Shakespeare Summer Festival Presents:

Much Ado About Something: 35 Years Of Summer Shakespeare

A local tradition for 35 years, the Nashville Shakespeare Festival kicked off this year’s Summer Shakespeare on August 31. I love the shift in scheduling; with Tennessee’s heat, I like to have my Summer Shakespeare lasting past the start of Fall. When we attended the show on Saturday, September 9, we were comfortably warm and later put on our hoodies while enjoying the cool night air. Don’t plan on wearing your lightest summer dress or shortest shorts; comfortable layers and a sharable blanket are the way to go. Although blanket seating and lawn chairs are comfortable, and the crowd of people looked quite cozy in their personal spaces, I enjoy the bleacher seating; you won’t have a person taller than you blocking your view, and you don’t need to pack and carry heavy, unwieldy items.

Attending at ONEC1TY is always easier than I think it will be; the signs for parking are clear, the garage is free, and there are volunteers with programs and stickers and donation buckets, ready to send you in the right direction. Food trucks and the “posh privies” fill one end of the green space. At the other end are the drinks tent (where we bought Yazoo’s Shake’s Beer, which is as delicious as I’d hoped) and the Nashville Shakespeare tent, where I bought tasty kettle corn among candies and merch. I was surprised at how cheap the concessions are; somehow this non-profit has less of a mark-up than national theater chains.

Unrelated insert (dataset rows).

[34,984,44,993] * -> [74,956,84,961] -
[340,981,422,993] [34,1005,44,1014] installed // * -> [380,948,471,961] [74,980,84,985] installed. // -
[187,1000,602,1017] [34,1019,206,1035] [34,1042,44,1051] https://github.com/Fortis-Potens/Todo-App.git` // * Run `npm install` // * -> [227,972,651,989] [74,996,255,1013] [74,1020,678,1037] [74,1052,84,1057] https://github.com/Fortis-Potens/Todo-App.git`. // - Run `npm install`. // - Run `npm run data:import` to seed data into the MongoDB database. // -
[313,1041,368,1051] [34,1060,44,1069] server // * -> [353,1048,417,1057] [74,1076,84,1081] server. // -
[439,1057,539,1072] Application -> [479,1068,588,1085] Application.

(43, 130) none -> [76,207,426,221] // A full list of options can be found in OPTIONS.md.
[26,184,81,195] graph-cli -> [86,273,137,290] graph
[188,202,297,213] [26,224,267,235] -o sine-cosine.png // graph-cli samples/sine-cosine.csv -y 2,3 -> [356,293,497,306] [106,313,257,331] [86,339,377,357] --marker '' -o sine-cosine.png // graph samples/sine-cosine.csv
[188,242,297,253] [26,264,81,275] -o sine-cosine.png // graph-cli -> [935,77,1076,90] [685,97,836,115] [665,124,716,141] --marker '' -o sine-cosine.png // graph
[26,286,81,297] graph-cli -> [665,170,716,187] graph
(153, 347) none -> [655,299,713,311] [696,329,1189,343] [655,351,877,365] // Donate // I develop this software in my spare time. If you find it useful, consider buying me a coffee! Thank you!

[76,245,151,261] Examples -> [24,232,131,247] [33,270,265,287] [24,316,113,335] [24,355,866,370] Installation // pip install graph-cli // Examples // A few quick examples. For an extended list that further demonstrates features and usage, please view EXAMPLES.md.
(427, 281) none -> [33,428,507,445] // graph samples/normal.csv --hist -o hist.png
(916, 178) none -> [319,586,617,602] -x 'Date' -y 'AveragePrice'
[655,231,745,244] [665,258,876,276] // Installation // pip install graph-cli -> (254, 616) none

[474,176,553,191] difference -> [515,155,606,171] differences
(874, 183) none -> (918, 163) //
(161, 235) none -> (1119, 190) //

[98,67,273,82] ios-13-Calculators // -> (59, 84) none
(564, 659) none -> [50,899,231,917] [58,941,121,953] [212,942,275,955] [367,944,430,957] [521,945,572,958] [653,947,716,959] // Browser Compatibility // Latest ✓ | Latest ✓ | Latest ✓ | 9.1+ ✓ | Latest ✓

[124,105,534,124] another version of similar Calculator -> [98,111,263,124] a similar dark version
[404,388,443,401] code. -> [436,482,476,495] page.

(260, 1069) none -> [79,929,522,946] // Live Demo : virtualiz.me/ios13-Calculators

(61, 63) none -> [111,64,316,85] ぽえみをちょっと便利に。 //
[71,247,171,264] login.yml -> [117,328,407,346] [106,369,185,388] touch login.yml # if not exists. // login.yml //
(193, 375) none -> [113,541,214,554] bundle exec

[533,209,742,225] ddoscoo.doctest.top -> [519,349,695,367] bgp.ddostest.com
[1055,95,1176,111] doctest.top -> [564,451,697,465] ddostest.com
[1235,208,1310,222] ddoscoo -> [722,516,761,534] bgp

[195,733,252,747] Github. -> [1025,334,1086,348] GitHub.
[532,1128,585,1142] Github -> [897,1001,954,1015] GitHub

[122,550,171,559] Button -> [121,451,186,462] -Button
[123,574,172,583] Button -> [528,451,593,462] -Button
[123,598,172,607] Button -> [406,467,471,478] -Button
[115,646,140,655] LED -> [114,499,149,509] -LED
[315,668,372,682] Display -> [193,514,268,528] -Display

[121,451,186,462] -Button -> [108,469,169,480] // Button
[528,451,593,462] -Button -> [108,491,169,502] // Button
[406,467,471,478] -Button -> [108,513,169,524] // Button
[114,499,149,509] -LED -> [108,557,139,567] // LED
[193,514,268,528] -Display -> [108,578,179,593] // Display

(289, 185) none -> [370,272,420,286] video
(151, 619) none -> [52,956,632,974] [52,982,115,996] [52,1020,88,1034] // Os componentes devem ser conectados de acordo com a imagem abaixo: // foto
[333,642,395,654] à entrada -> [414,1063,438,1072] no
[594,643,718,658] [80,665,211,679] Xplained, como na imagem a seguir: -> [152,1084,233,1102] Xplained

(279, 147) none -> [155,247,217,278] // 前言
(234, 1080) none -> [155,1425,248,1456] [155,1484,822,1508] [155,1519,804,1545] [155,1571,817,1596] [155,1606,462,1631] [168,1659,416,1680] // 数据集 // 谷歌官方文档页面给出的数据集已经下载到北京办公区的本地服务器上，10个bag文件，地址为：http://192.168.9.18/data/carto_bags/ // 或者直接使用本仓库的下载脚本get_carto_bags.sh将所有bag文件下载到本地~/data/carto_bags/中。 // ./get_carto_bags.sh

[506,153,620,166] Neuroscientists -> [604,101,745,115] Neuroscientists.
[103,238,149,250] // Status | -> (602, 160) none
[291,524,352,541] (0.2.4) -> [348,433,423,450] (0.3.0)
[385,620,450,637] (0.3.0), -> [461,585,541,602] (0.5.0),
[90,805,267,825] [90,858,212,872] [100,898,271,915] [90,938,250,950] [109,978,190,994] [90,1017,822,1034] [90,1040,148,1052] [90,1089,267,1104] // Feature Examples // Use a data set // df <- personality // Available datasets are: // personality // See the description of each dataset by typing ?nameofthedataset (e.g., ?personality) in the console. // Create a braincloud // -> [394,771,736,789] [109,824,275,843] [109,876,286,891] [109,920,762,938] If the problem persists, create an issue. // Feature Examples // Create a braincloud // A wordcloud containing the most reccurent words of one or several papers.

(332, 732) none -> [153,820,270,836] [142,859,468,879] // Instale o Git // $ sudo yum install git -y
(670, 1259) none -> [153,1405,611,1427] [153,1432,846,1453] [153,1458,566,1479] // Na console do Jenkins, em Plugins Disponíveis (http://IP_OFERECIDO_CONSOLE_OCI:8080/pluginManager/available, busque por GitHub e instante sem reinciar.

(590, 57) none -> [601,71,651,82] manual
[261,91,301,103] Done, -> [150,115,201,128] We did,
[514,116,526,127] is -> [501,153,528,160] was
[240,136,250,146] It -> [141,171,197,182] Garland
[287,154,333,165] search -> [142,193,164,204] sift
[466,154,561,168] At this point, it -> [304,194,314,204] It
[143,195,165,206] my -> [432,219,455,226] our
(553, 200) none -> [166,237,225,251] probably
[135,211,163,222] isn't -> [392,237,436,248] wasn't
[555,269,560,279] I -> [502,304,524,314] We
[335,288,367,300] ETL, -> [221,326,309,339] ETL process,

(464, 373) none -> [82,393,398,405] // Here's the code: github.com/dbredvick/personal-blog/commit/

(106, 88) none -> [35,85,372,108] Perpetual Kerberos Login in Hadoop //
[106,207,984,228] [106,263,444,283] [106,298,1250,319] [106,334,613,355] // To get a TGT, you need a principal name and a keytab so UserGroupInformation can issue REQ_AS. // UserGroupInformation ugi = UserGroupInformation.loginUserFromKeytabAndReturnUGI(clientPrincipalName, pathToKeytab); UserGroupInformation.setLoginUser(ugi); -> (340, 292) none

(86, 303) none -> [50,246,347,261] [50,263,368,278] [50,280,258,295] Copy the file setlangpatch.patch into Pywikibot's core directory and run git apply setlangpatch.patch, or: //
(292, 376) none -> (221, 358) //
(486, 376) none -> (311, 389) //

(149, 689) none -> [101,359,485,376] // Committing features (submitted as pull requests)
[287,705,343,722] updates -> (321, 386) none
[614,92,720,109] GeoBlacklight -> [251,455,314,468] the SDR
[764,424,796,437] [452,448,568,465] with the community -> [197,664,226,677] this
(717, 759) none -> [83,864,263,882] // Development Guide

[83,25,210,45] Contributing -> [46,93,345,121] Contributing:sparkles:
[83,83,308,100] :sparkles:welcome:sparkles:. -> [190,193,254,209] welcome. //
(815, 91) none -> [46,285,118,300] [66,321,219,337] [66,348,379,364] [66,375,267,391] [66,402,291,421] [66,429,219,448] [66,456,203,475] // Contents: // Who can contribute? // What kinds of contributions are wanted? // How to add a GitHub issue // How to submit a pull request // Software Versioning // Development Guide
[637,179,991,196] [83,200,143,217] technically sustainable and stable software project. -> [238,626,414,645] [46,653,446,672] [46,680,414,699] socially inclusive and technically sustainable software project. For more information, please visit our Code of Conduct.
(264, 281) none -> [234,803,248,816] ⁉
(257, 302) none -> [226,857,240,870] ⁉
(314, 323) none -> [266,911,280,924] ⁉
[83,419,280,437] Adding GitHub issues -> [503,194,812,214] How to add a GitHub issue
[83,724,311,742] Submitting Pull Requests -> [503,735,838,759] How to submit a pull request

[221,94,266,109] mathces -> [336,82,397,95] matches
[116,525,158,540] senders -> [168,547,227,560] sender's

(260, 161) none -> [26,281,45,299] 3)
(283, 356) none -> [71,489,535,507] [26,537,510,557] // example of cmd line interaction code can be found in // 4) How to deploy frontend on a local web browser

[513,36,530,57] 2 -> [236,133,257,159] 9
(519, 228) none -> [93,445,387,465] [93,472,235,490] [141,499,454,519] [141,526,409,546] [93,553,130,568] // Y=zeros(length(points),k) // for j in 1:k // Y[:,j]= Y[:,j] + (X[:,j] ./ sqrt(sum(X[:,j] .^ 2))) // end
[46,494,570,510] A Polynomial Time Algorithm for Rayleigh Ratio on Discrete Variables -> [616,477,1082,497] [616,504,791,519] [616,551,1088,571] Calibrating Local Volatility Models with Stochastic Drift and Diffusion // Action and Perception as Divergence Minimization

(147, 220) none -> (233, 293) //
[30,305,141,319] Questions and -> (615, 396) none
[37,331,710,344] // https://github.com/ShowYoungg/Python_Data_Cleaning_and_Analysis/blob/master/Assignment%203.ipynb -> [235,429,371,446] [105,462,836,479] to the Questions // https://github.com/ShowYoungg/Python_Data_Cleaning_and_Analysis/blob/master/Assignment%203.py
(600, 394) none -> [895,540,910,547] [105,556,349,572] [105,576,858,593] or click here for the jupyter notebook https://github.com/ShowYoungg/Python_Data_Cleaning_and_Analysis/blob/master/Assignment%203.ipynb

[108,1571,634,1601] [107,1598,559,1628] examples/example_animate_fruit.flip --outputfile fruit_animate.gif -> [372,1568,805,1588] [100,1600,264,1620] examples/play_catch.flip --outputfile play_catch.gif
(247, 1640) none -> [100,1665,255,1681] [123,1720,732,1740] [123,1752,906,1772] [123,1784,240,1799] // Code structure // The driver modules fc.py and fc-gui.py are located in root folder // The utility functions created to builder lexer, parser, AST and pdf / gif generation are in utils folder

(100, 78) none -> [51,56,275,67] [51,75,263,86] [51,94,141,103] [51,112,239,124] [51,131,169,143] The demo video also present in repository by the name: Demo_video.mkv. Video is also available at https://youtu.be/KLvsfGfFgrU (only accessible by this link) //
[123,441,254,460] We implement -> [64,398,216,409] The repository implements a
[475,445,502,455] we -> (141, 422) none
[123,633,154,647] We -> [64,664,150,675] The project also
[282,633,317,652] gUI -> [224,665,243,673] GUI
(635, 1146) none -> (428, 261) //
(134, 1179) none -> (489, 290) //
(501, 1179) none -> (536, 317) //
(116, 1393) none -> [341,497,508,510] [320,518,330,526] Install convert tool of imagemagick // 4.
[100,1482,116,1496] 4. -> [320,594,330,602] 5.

Left to right: Merit Koch as Beatrice, Andrew Johnson as Benedick, Jakholbi Murry as Claudio, and Inez Vega-Romero as Hero

ONEC1TY gives the festival a more hip vibe than at their Academy Park location, but I’d be hard-pressed to have a strong preference for either. Both are well maintained, are easy to get a good view of the stage, and have free parking and easy accessibility. I will say that Academy Park does have fewer fire trucks or helicopters flying overhead, but those can’t spoil a performance.

Due to time constraints, I wasn’t able to attend the pre-show lecture or show, but those are well worth attending (and since the food lines are long, you can listen while waiting for your food).

This year’s show is Much Ado About Nothing, a comedy about two earnest and gullible people who fall in love, their cynical and sarcastic friends who also fall in love, and the difficulties they face as a malevolent character does his best to spoil everyone’s happiness. Since this is a Shakespeare comedy, someone impersonates another person and a death is faked. This play is one of his less convoluted comedies, so it’s not difficult to keep up (and if you do get lost, the program has a brief synopsis). 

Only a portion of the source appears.